The Element of Water
- Author: Stevie Davies
- Language: English
- Published: 2001
- Publisher: The Women's Press
- Media type: Print
- Pages: 253
- ISBN: 9781912681150

= The Element of Water =

2001 novel by Stevie Davies

The Element of Water is a 2001 novel by Welsh author Stevie Davies. Published by The Women's Press, it was longlisted for the Booker Prize in 2001, and for the Orange Women's Prize for Fiction in 2002; it won the Wales Book of the Year in 2002. The Element of Water was republished by Parthian in 2018 as part of the Library of Wales series.

==Synopsis==
It is 1958: Isolde Dahl is a young teacher who goes to work in a British school on the shores of Lake Plön in north-west Germany. She is returning to a country she fled as a child refugee with her mother, Renate. Her father has disappeared into the chaos of a continent ravaged by war. Isolde has grown up in a Wales both strange and familiar.

1945, Lake Plön.
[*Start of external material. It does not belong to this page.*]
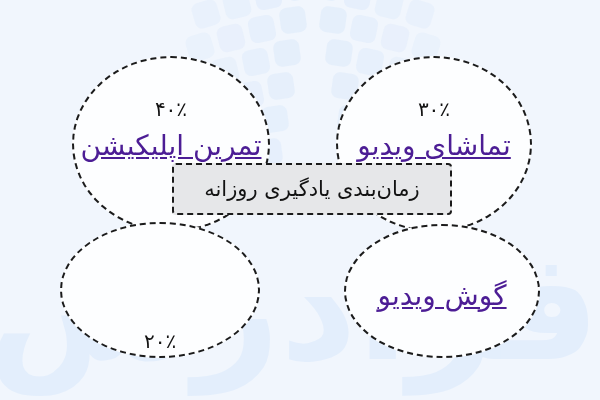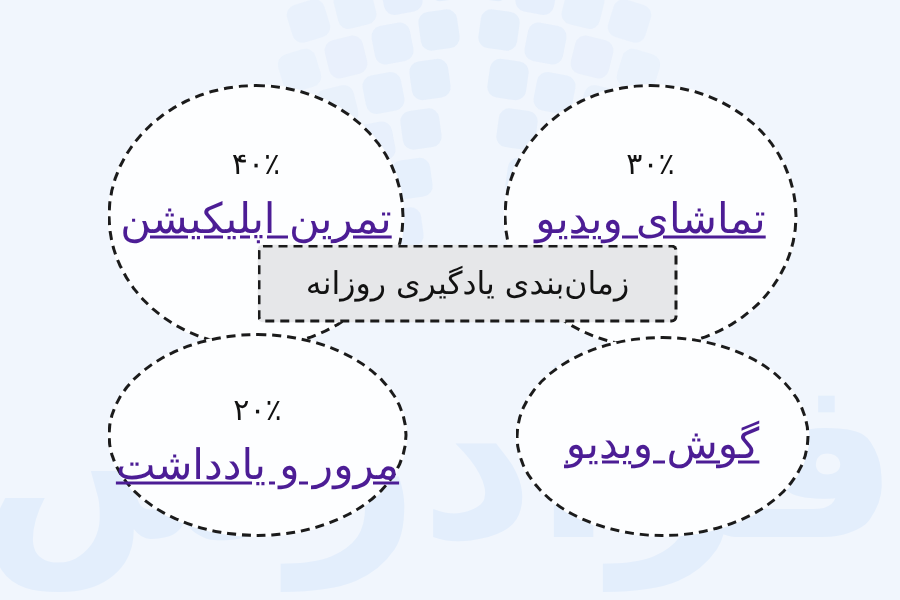"۲۰٪" #node-bl { justify-content: none -> flex-end; left: 72px -> 60px }
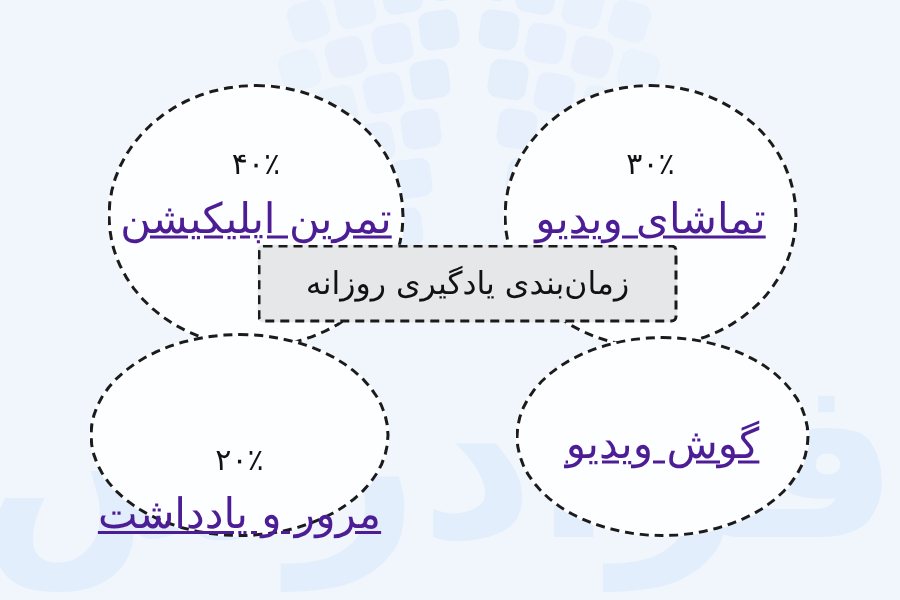"مرور و یادداشت" div.name { html: <div>مرور و یادداشت</div> -> none }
Michael Quantz is an officer in what is left of a shattered German military command as they stage a last chaotic stand before the Allied armies in the final days of the World War II. Everyone has secrets. Michael wants to survive: his wife and son may still be alive. He will hide, change, become a teacher of music.
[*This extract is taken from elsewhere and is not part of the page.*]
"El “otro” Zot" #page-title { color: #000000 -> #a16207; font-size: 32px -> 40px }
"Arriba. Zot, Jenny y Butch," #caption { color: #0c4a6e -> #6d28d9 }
As Isolde and Michael meet on the shores of a German lake, the choices they have made and the stories they have told will change their lives again.

==Reception==
Following its release, The Element of Water was longlisted for both the Booker Prize and the Orange Prize. Writing in The Observer, A. L. Kennedy chose it as her 'favourite read' of the year, calling it "a wonderful book set around the end of the Second World War and it deals deftly with issues of memory, guilt, love and responsibility." In 2002, The Element of Water won the Wales Book of the Year award.